Further, the length of the high impedance feed line is greater than the length of the second portion.
Further, the distance between the 50 ohm standard feeder lines of the two resonator units is larger than the distance between the metal via holes of the two resonator units, and the distance between the metal via holes of the two resonator units is larger than the distance between the first parts of the two resonator units.
Further, a second quarter-wavelength SIR resonator is respectively arranged at the outer sides of the two resonator units; the second quarter-wavelength SIR resonator comprises a second low-impedance line and a second high-impedance line, the second high-impedance line is divided into a third part and a fourth part, the third part and the fourth part are perpendicular to each other, so that the second high-impedance line is integrally L-shaped, and one end, far away from the L-shaped right angle, of the third part is connected with the second low-impedance line; two second said second quarter wave SIR resonators are connected by their respective said fourth sections;
the two first low-impedance lines are adjacent and positioned between the two second low-impedance lines, the two first high-impedance lines are positioned on the same side of the two first low-impedance lines and are marked as a first side, and the two second high-impedance lines are positioned on the same side of the two second low-impedance lines and are marked as a second side; the first side and the second side are opposite end sides.
Further, the length of the first low impedance line and the length of the second low impedance line coincide.

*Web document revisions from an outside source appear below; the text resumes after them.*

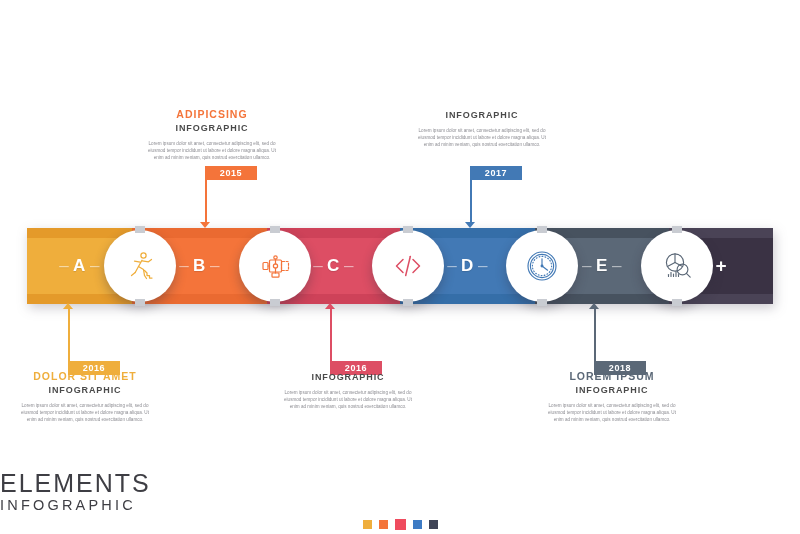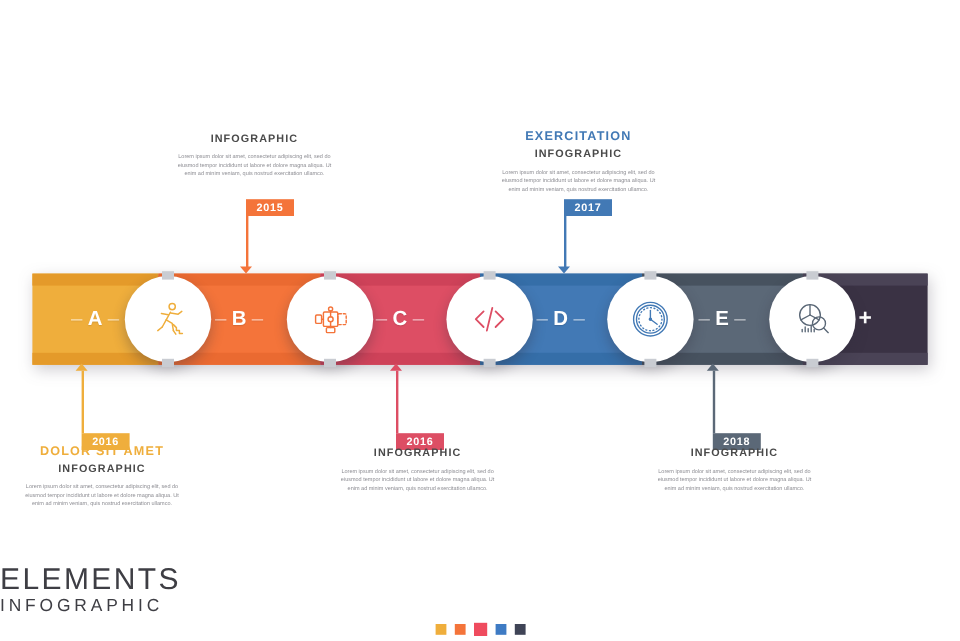"ADIPICSING" div.callout-title { html: none -> <div>ADIPICSING</div> }
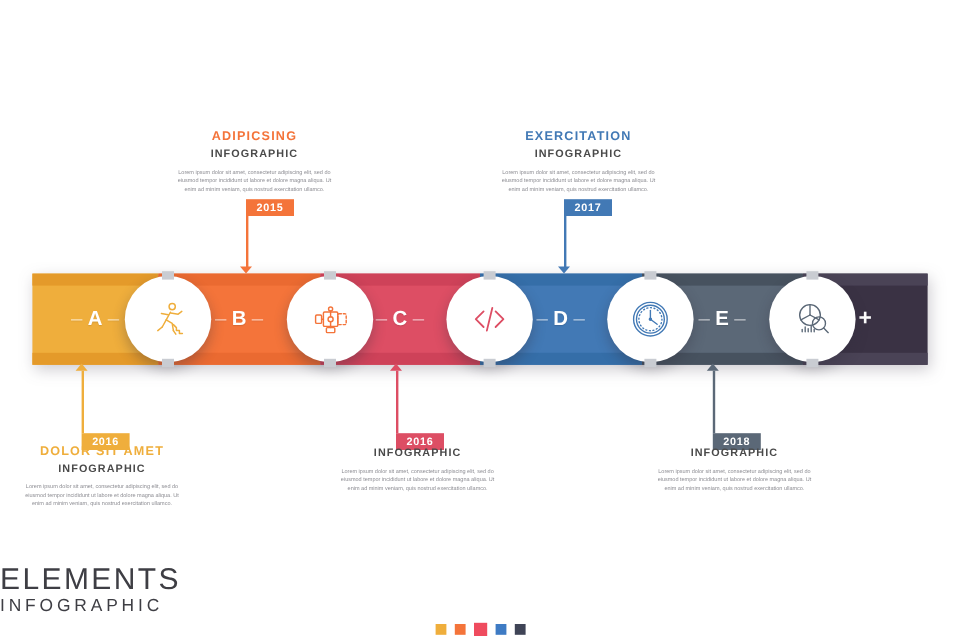"EXERCITATION" div.callout-title { html: <div>EXERCITATION</div> -> none }
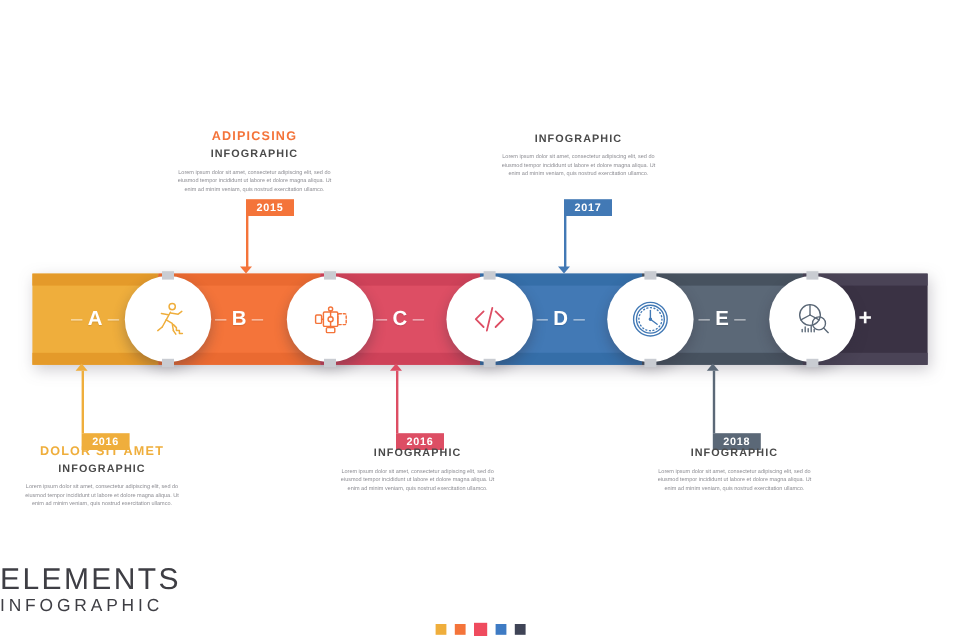"2015" .flag { width: 40px -> 52px }
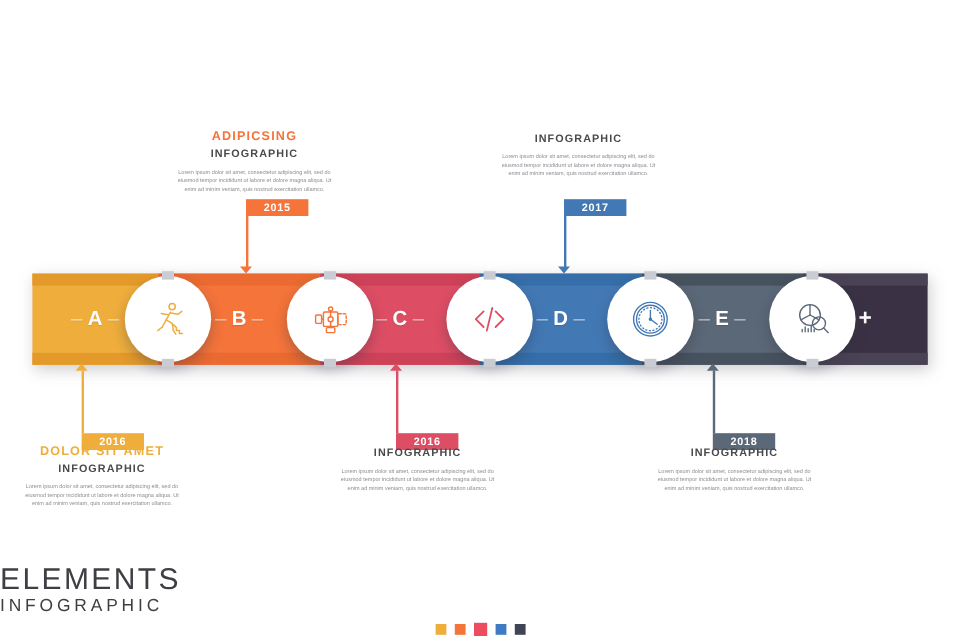"LOREM IPSUM" div.callout-title { html: none -> <div>LOREM IPSUM</div> }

The utility model has the beneficial effects that:
after the path lengths of electric coupling and magnetic coupling are introduced into the hybrid coupling filter unit, the ratio of the path lengths is adjusted, namely under the condition of comprehensively considering the amplitude coupling and the phase coupling of the hybrid electromagnetic coupling, a quasi-elliptic function microwave filter of the hybrid electromagnetic coupling technology under the amplitude-phase dual coupling is designed, the filter realizes the high selection technical target of N-order with N transmission zeros (for example, a second-order filter has a transmission zero with limited frequency respectively at an upper stop band and a lower stop band, and a third-order filter has 2 transmission zeros with limited frequency at the upper stop band and 1 transmission zero with limited frequency at the lower stop band), and a new method is provided for the design of the quasi-elliptic function microwave filter.
Drawings
Fig. 1 is a schematic structural diagram of an amplitude-phase dual tight-coupled SIR high frequency selectivity filter according to an embodiment of the present invention;
fig. 2 is a second schematic structural diagram of an amplitude-phase dual close-coupled SIR high frequency selectivity filter according to an embodiment of the present invention;
FIG. 3 is a graph of the S parameters of the second order filter response of the filter of FIG. 2 according to an embodiment of the present invention;
fig. 4 is a third schematic structural diagram of an amplitude-phase double tight-coupled SIR high frequency selectivity filter according to an embodiment of the present invention;
fig. 5 is a fourth schematic structural diagram of an amplitude-phase dual close-coupled SIR high frequency selective filter according to an embodiment of the present invention;
FIG. 6 is a graph of the S parameters of the third order filter response of the filter of FIG. 5 according to an embodiment of the present invention;
reference numerals: 1 is a first low impedance line, 2 is a first part in a first high impedance line, 3 is a second part in the first high impedance line, 4 is a high impedance feed line, 5 is a 50 ohm standard feed line, 6 is a metal via, 7 is a second low impedance line, 8 is a third part in a second high impedance line, and 9 is a fourth part in the second high impedance line.
Detailed Description
In order to make the objects, technical solutions and advantages of the present invention clearer, the technical solutions in the embodiments of the present invention will be clearly described below with reference to the accompanying drawings in the embodiments of the present invention, and it is obvious that the described embodiments are some, but not all, embodiments of the present invention. All other embodiments, which can be derived by a person skilled in the art from the embodiments given herein without making any creative effort, shall fall within the protection scope of the present invention.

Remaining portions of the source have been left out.